### Your objective
Omit all pictures. Quote only the lines from the one with "subtotal: 11.47 -> 10.53" through the end of the material below.

___ Extracted entries ___

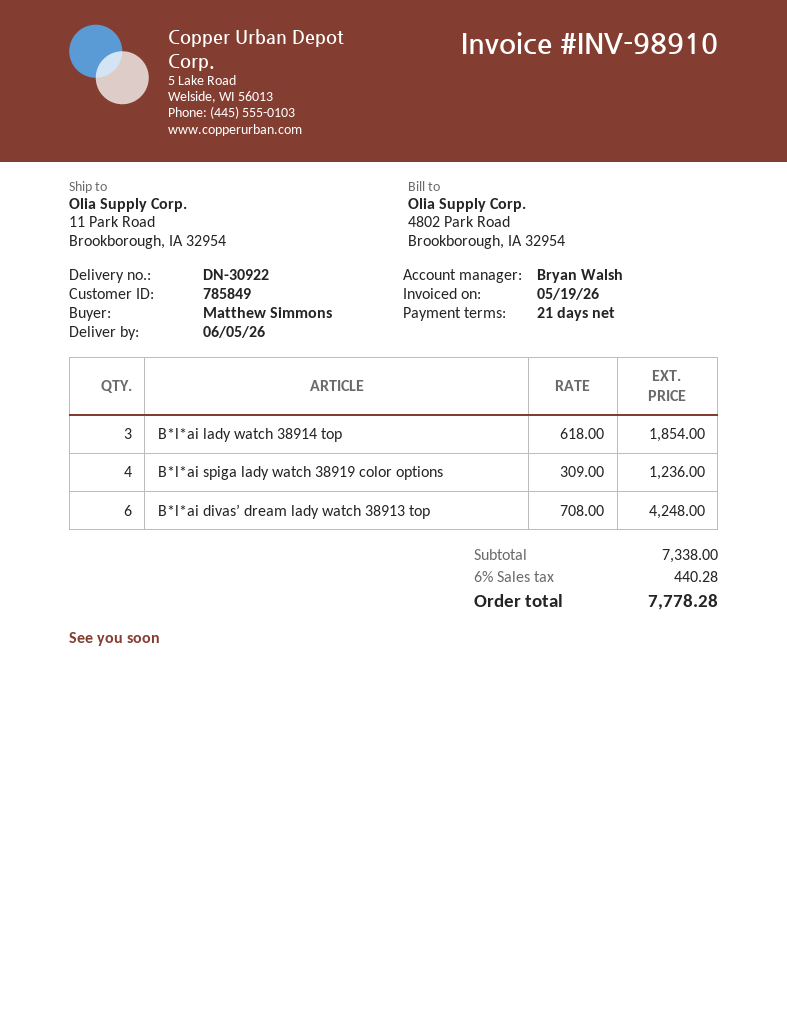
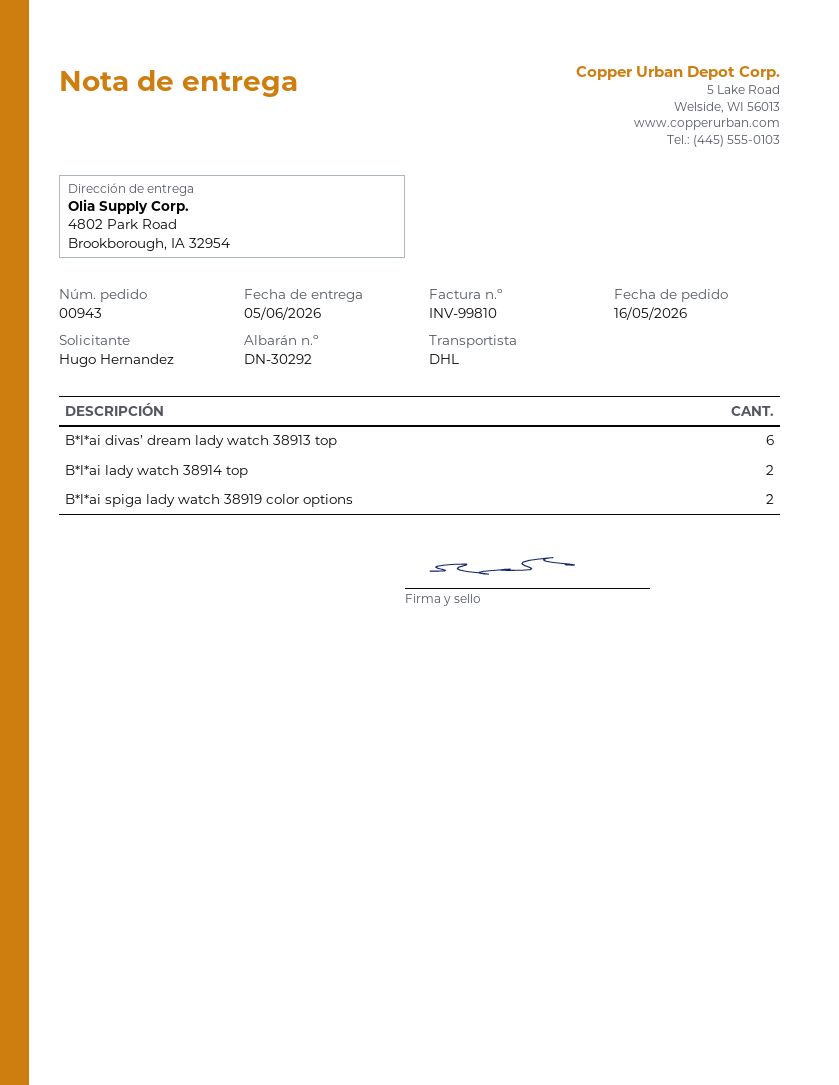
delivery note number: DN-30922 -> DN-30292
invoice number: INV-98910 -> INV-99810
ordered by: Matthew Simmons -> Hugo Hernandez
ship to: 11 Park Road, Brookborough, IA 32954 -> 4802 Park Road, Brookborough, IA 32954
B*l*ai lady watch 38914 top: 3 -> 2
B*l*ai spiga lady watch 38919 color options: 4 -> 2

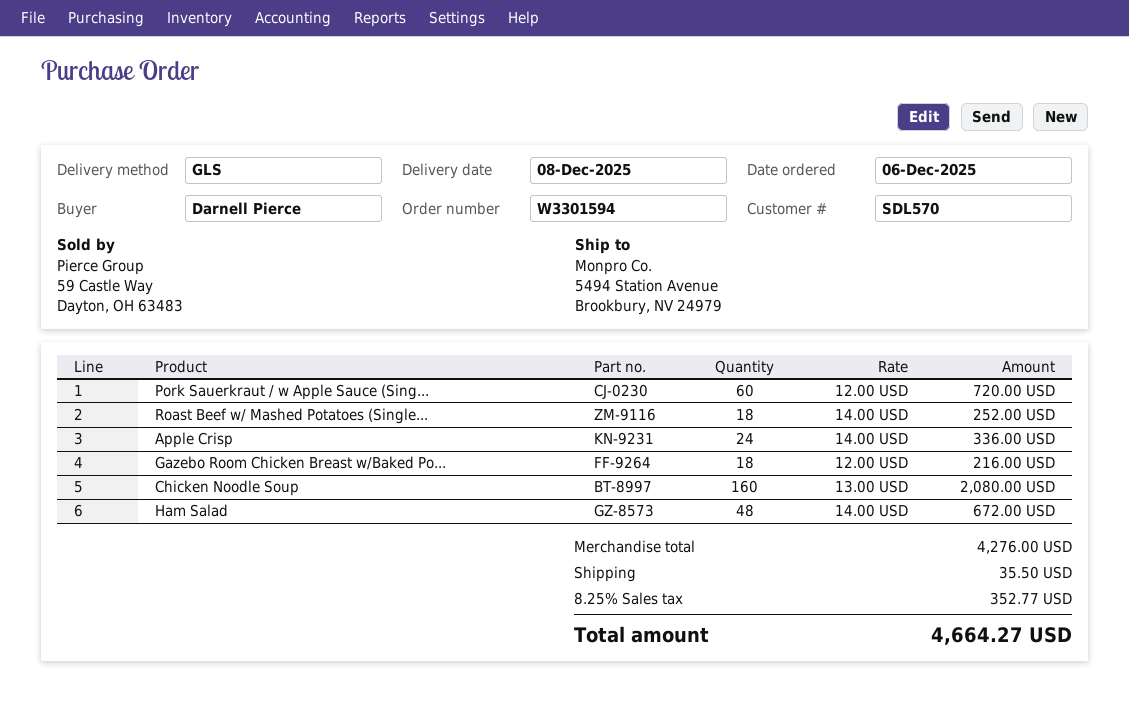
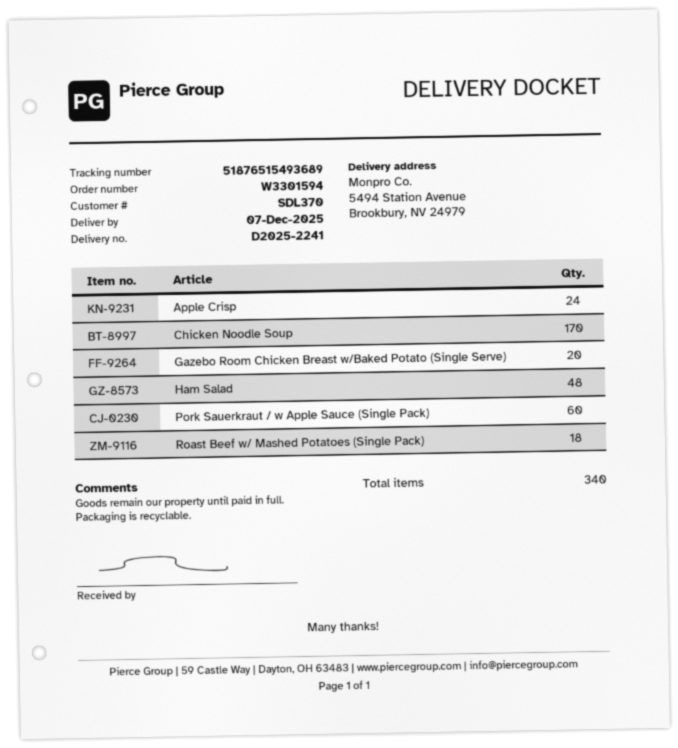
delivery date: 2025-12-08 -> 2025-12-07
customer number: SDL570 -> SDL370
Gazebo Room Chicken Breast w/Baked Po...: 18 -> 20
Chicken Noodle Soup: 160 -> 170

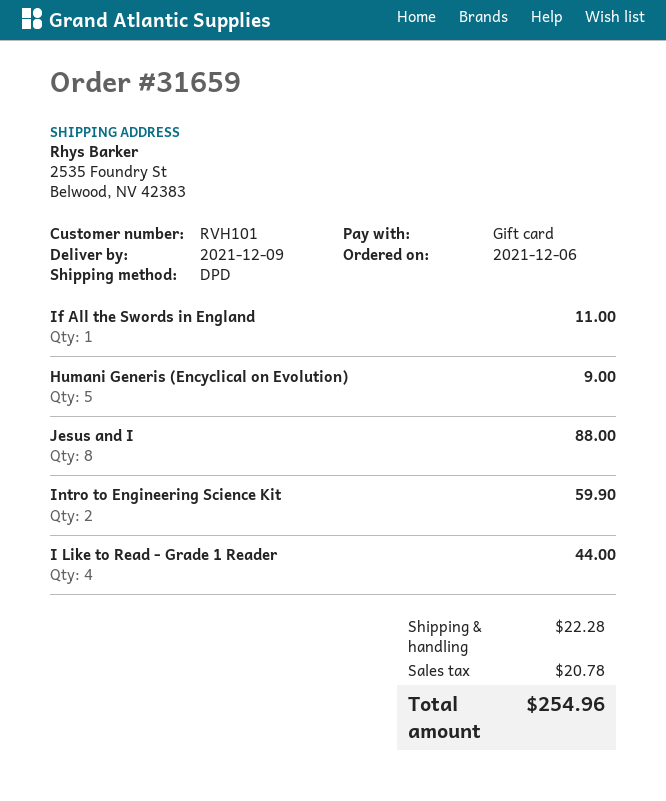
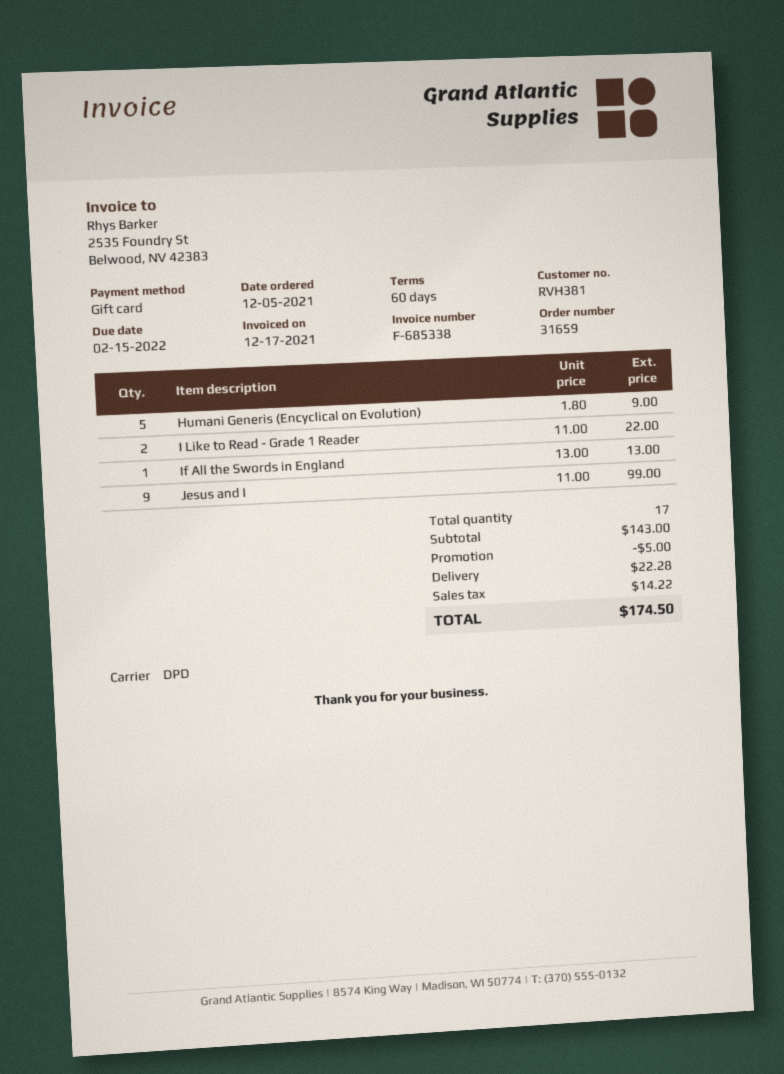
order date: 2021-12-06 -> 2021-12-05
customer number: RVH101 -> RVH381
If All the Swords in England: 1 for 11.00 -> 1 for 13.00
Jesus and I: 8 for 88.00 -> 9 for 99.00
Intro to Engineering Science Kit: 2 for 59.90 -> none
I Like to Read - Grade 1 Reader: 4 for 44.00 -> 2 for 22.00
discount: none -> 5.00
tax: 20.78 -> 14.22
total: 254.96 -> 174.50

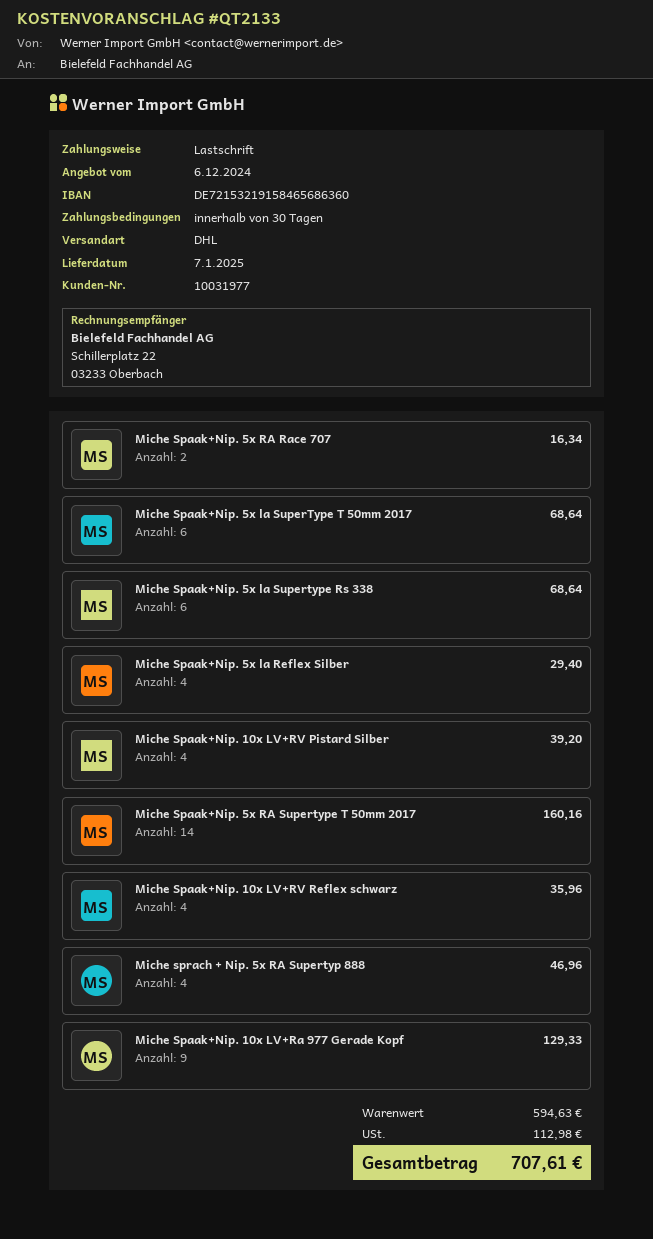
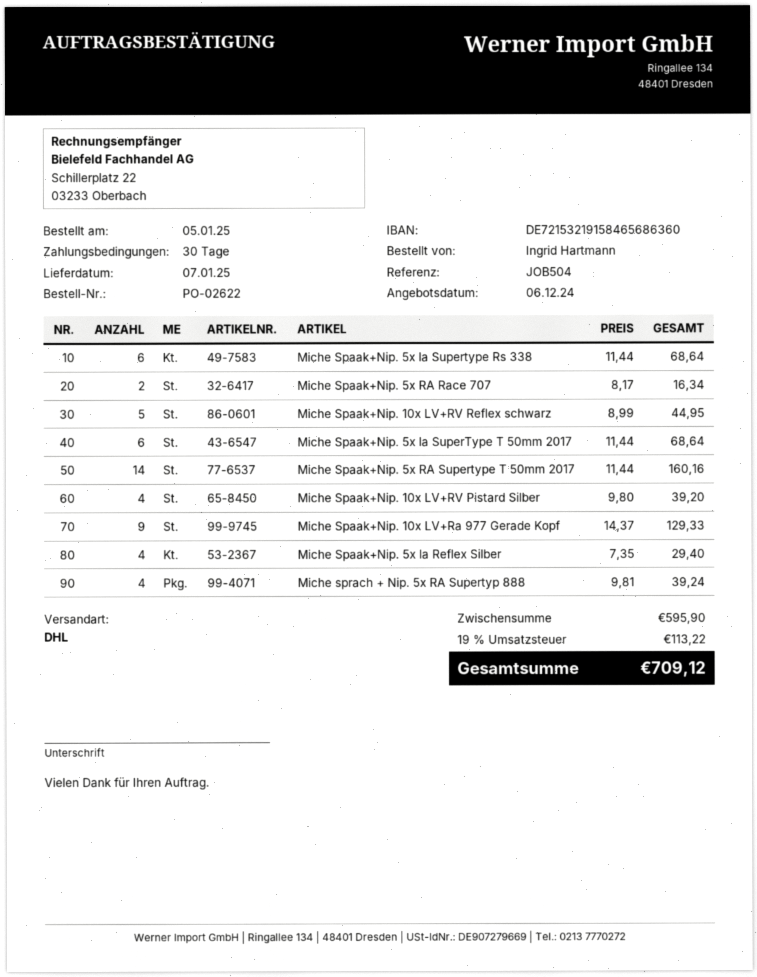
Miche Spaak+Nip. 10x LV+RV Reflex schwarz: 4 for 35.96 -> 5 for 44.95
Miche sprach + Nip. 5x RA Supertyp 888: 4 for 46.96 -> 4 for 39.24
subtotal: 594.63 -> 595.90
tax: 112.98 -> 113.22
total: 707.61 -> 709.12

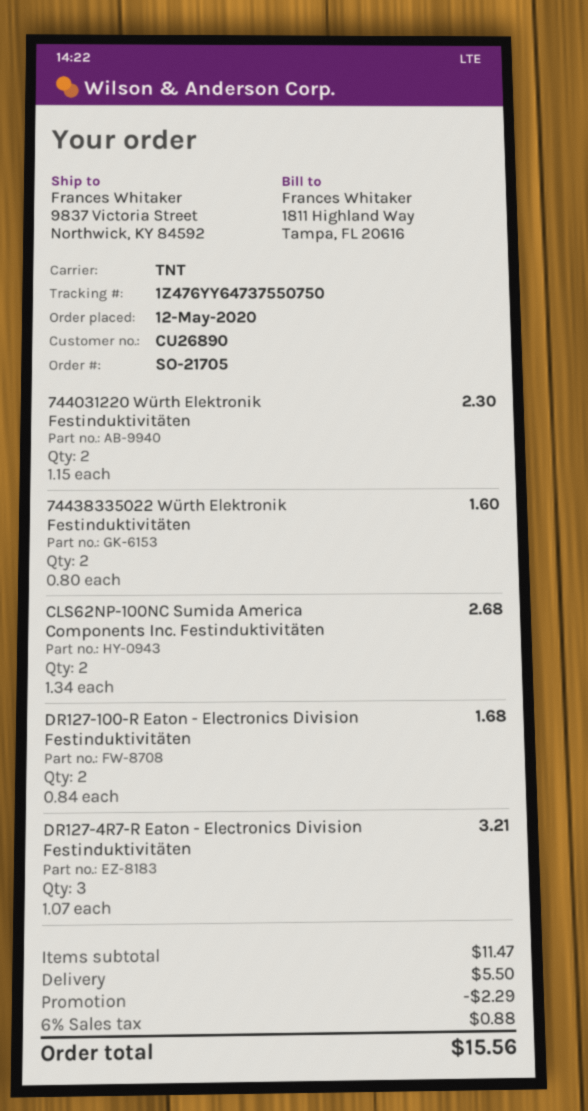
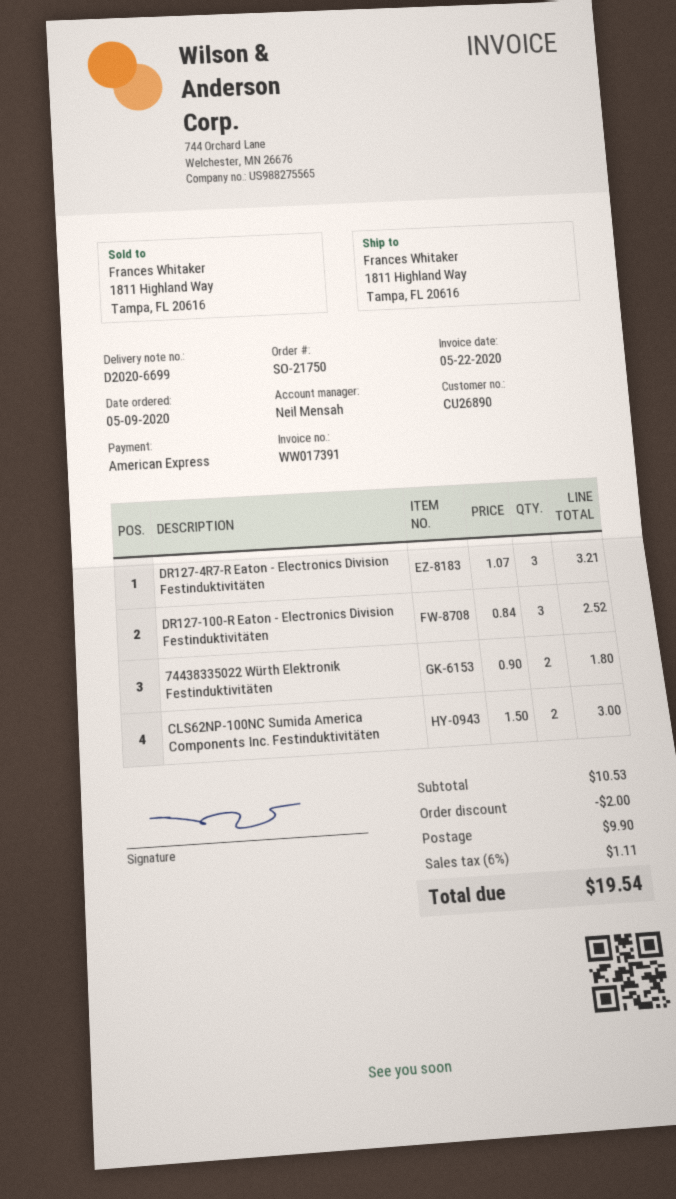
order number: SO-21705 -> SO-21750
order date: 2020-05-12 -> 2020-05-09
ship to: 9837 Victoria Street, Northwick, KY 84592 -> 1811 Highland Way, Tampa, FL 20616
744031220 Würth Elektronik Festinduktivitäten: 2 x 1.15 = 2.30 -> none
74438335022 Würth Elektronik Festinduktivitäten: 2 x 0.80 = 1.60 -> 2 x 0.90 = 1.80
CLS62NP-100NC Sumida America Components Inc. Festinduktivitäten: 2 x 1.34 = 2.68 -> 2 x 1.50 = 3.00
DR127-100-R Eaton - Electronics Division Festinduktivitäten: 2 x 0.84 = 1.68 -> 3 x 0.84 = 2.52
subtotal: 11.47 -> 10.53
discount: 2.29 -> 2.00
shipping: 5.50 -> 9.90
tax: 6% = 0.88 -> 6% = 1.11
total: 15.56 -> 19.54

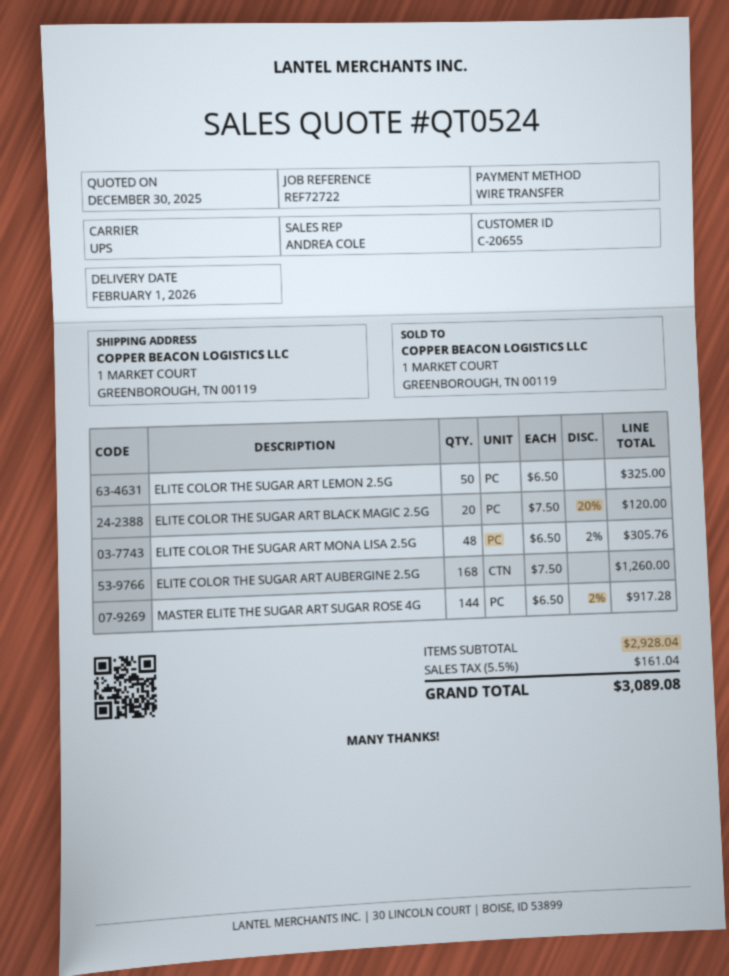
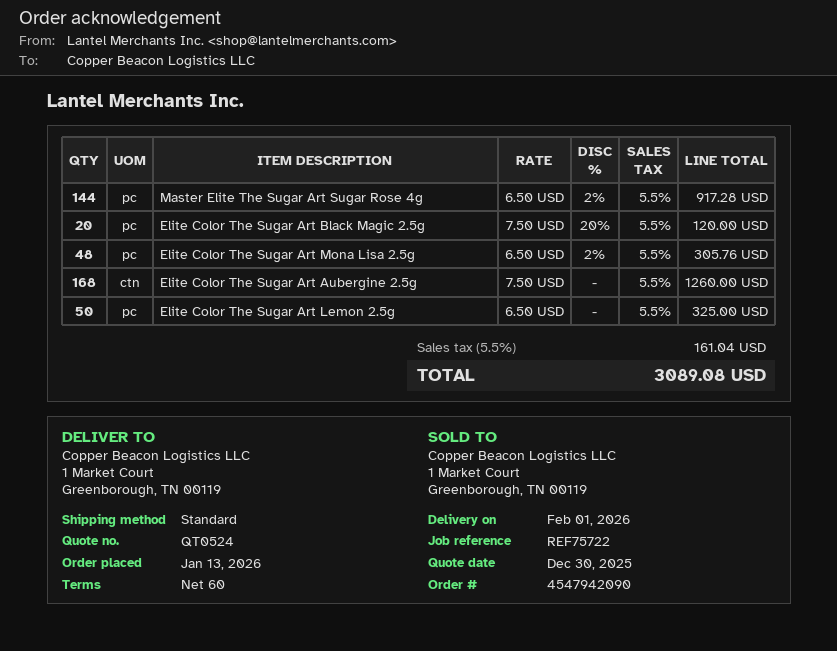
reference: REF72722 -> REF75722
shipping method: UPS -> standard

___

### Exercise answer
subtotal: 11.47 -> 10.53
discount: 2.29 -> 2.00
shipping: 5.50 -> 9.90
tax: 6% = 0.88 -> 6% = 1.11
total: 15.56 -> 19.54

reference: REF72722 -> REF75722
shipping method: UPS -> standard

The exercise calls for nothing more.